1257 Kensington Road NW
1 (403) 283-8000 / atyourservice@kensingtonwinemarket.com
$204.99
The Glen Scotia 18 is finished in Oloroso Sherry casks and bottled at 46%. Limit 1 Per Customer!
700 mlAndrew's Tasting Note
Nose: soft, decadent, creamy and floral; bright orange, clean smoke and soft maritime notes; doughy with dried apricots and peaches n cream.
Palate: rounded and bolder than expected; loads of toasty floral vanilla, sweet honey and clean ashy smoke; staying in the stone/orchard fruit vein with more dried apricots, peaches n cream and orange pith; also tarte tatin and grilled pear; savoury with a salty-briny backbone.
Finish: long, elegant and coating; stays floral, smoky and salty with fading stone and orchard fruits.
Comment: I still can't wrap my head around how whisky, made at a time when Glen Scotia was practically crumbling, the wort fermenting in rusting washbacks, and filled manly in to tried old wood, despite all its disadvantages, more often than not, still turns out good; especially in its late teens and twenties!
Producer Tasting Note
Nose: An elegant nose with crisp saltiness, perfumed floral notes, sweet honey and salted caramel.
Taste: An incredibly smooth and rich palate, with fruity flavours and thick sweet toffee. Expect notes of apricots, pineapple and plump sultana, with a gentle warming spice throughout.
Finish: Long and dry, with gentle warming spice.
Whisky Advocate Tasting Note (91pts!)
“New for 2017, this was matured for 17 years in bourbon casks before being finished in oloroso sherry casks for 1 year. The nose is fragrant, with prunes, oranges, vanilla, and faint wood polish. Ultimately, ozone. Silky palate delivery, with sweet sherry, honey, and dark chocolate-coated orange fondant creams, then a note of angelica. The finish offers spicy plain chocolate and a suggestion of sea salt.”
Originally posted on our blog by Evan for KWM's 2019 and 2020 Whisky Calendars.
Glen Scotia is easily one of the top three operating distilleries in Campbeltown. When it comes to The Wee Toon, it is typically Springbank Distillery that gets all of the love from whisky aficionados. It is easy to see why – Springbank is a grungy Victorian throwback in look and feel. It is an anachronism – a distillery out of time and out of step with modern life – just as some say Campbeltown itself is. Springbank is rustic, dilapidated, inconsistent, and often impossible to find bottles from nowadays. And it is all the more loved because of that.
It should not be forgotten that Campbeltown is home to three distilleries: Springbank, Glengyle (bottled as Kilkerran), and Glen Scotia. Like it's Wee Toon’ cohort Springbank, the Glen Scotia Distillery itself is chock-full of grimy, victorian, and industrial character in all of the right ways. Also like both Springbank and Kilkerran, Glen Scotia Distillery lies within the town itself.

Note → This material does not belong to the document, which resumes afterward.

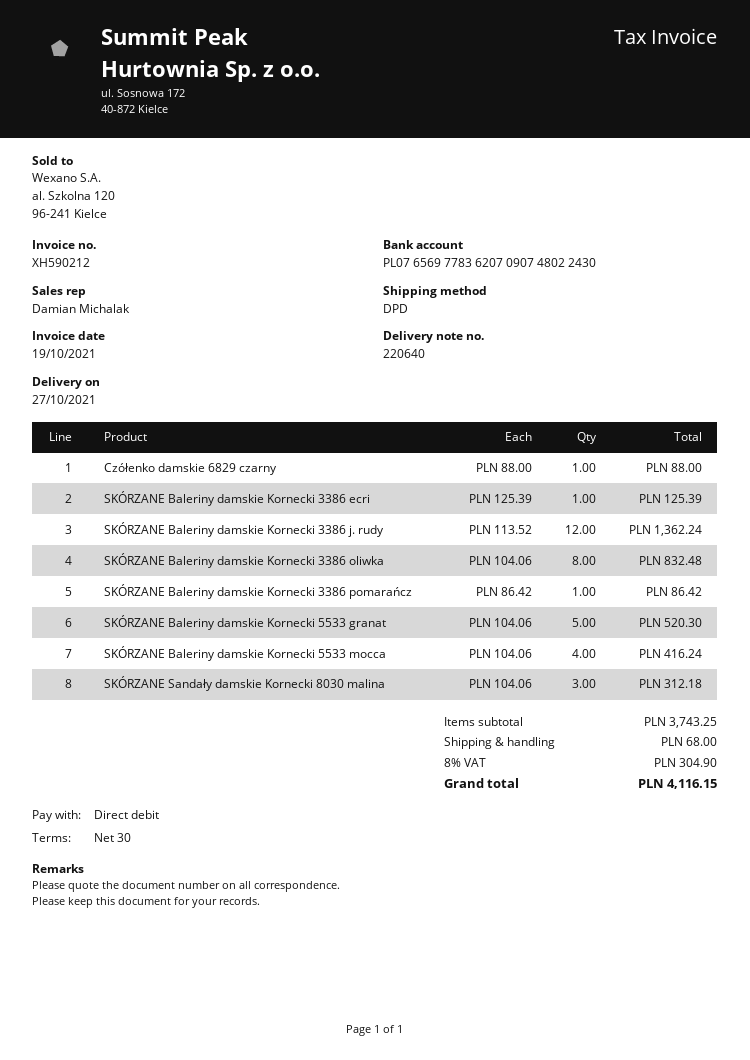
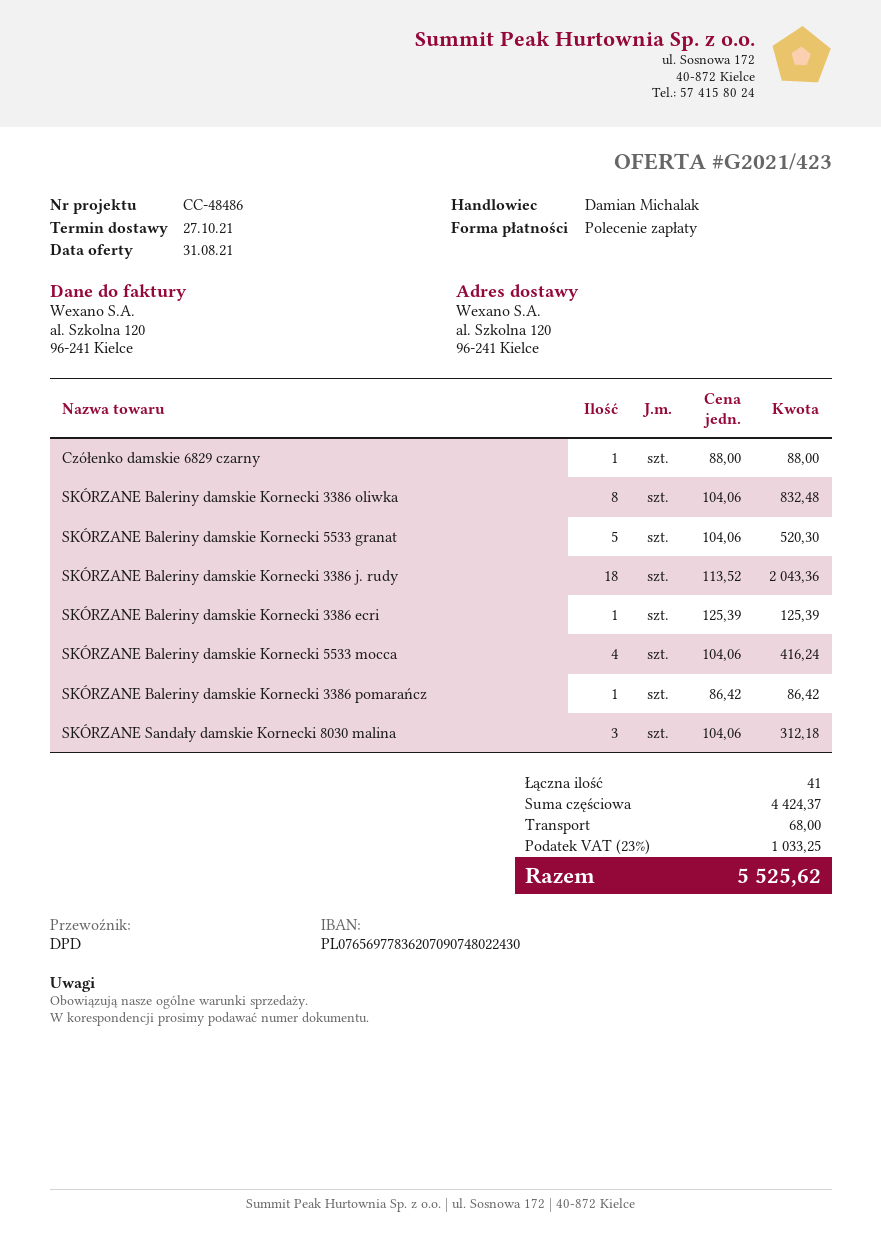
SKÓRZANE Baleriny damskie Kornecki 3386 j. rudy: 12 x 113.52 = 1362.24 -> 18 x 113.52 = 2043.36
subtotal: 3743.25 -> 4424.37
tax: 8% = 304.90 -> 23% = 1033.25
total: 4116.15 -> 5525.62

In the late nineteenth and early twentieth centuries, back when Campbeltown was a more industry-driven place and with a more bustling fishing port, Glen Scotia had neighbouring distilleries on the other sides of the walls that encase its lot. At this time, the story goes, the town had more distilleries than churches which themselves numbered more than thirty. Boom times eventually went bust, and for quite a while only two distilleries remained in the town, though that could have been considered one and a half for how little Glen Scotia operated in the early 2000s.
Andrew tells stories of visiting the distillery more than a decade ago, when it was only sporadically in operation, and very uncared for. Much of the distillery equipment was falling apart. When Andrew and I visited in October of 2019, times had obviously changed. We had a great tour through Glen Scotia’s operations, led by Distillery Manager Iain McAlister and saw that everything was in operation, the stillhouse had thick coats of paint over nearly every surface possible, and the stills were polished and running.
Glen Scotia Distillery just so happens to be owned the Loch Lomond Group, which we have seen three times already in this year’s calendar with the Inchmurrin 18 Year, the Inchmoan 12 Year, and the Loch Lomond 18 Year. Glen Scotia itself has a fairly robust lineup of five core releases at the moment, including the Double Cask, Victoriana, 15-Year-Old, 18-Year-Old, and 25 Year Old. There has even been a release of a 45-Year-Old, though this is a lot more difficult and a lot more expensive to come by.